- Opening Delimiter -

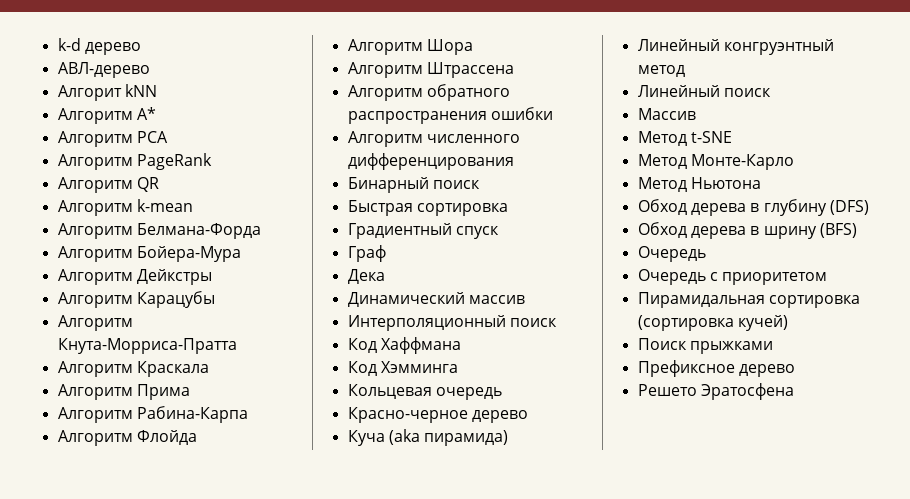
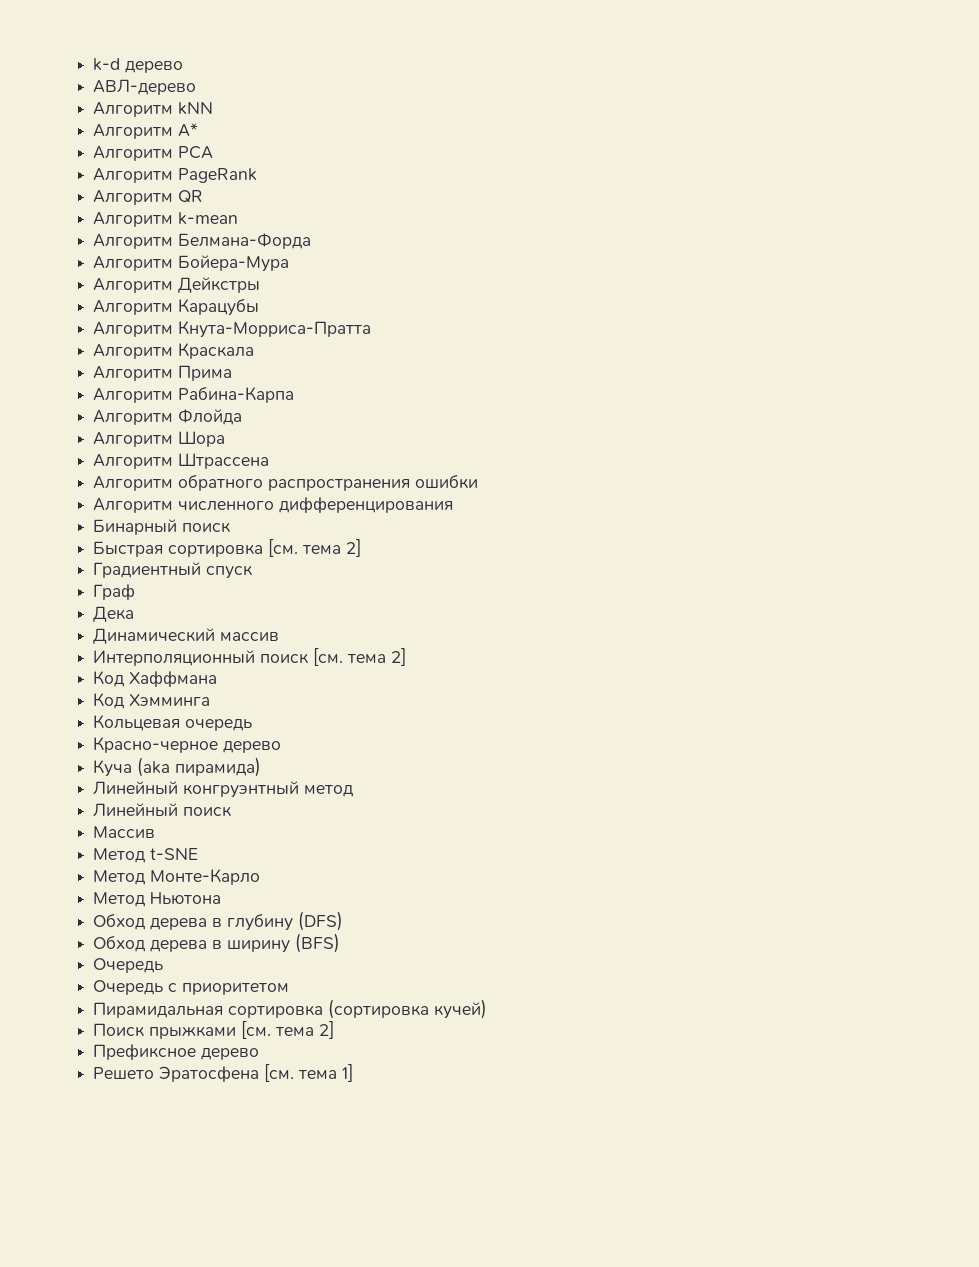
[57,85,122,101] Алгорит -> [93,102,174,117] Алгоритм
(508, 209) none -> [268,539,362,557] [см. тема 2]
(557, 322) none -> [313,648,407,666] [см. тема 2]
[763,226,817,239] шрину -> [227,940,291,953] ширину
(773, 347) none -> [241,1021,335,1039] [см. тема 2]
(794, 391) none -> [264,1064,354,1082] [см. тема 1]

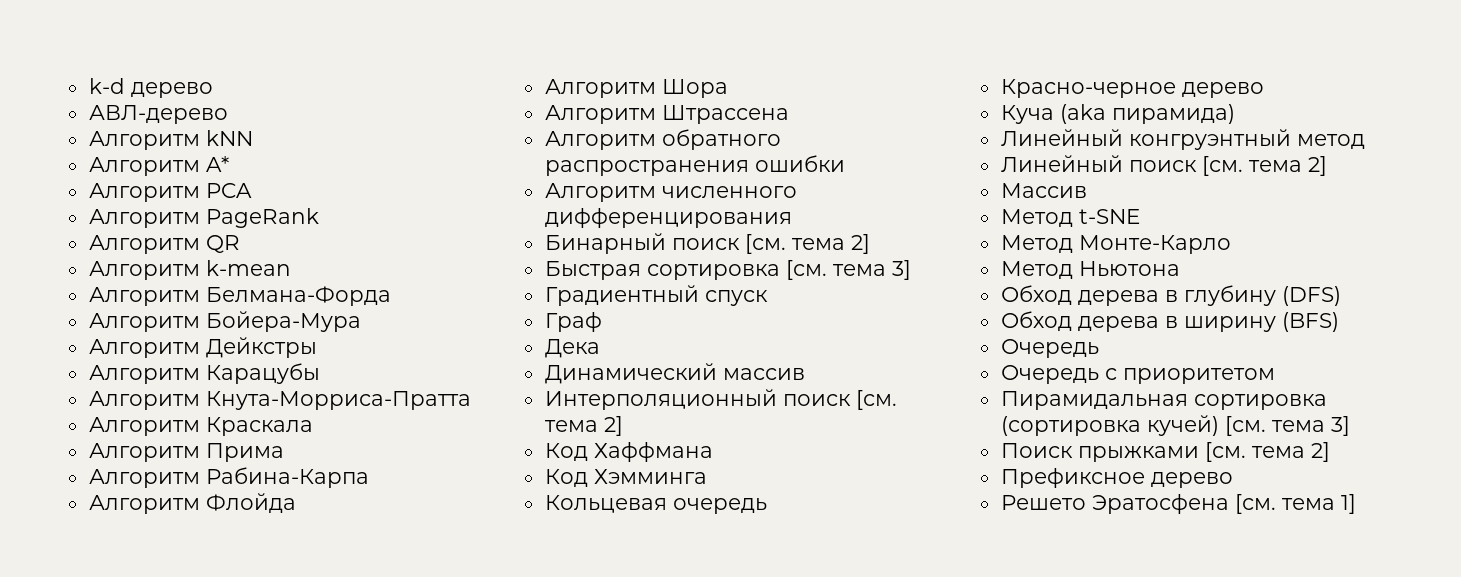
(232, 527) none -> [744,234,870,254] [см. тема 2]
[346,539,362,557] 2] -> [891,260,911,280] 3]
(233, 811) none -> [1201,156,1327,176] [см. тема 2]
(488, 1009) none -> [1224,416,1350,436] [см. тема 3]

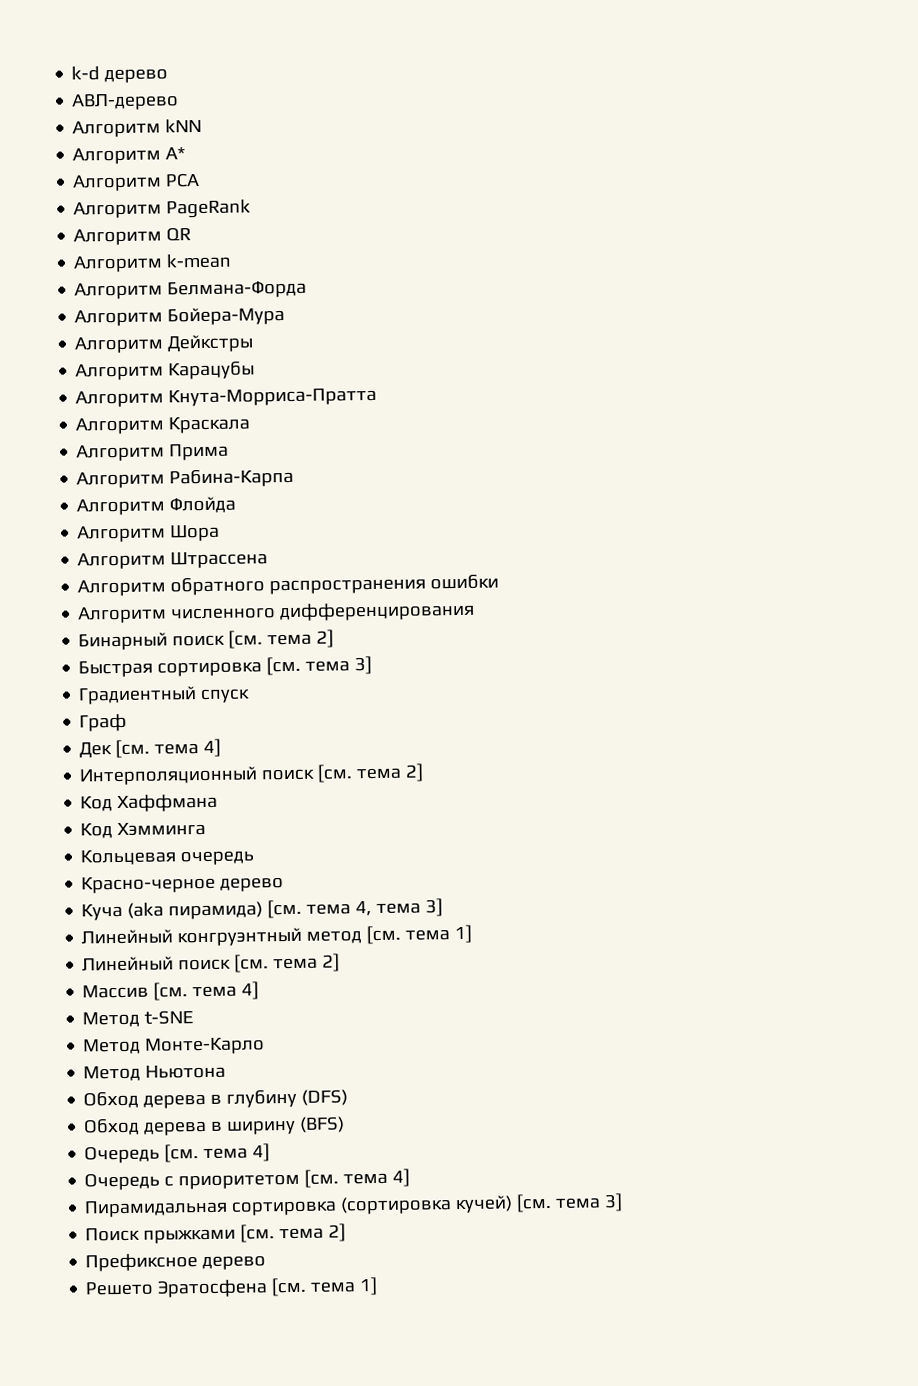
[544,339,600,358] [544,363,805,384] Дека // Динамический массив -> [79,738,222,759] Дек [см. тема 4]
(1235, 114) none -> [267,898,444,919] [см. тема 4, тема 3]
(1365, 141) none -> [366,924,473,945] [см. тема 1]
(1087, 190) none -> [153,981,260,1001] [см. тема 4]
(1099, 348) none -> [164,1143,271,1163] [см. тема 4]
(1275, 376) none -> [304,1168,411,1188] [см. тема 4]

- Closing Delimiter -

WHAT THE TASK REQUIRES
Using the records above, repeat exactly the run of lines that starts with the line with "[763,226,817,239] шрину ->" and goes on through the line with "[346,539,362,557] 2] -> [891,260,911,280] 3]"; omit each picture.

COMPLETED TASK
[763,226,817,239] шрину -> [227,940,291,953] ширину
(773, 347) none -> [241,1021,335,1039] [см. тема 2]
(794, 391) none -> [264,1064,354,1082] [см. тема 1]

(232, 527) none -> [744,234,870,254] [см. тема 2]
[346,539,362,557] 2] -> [891,260,911,280] 3]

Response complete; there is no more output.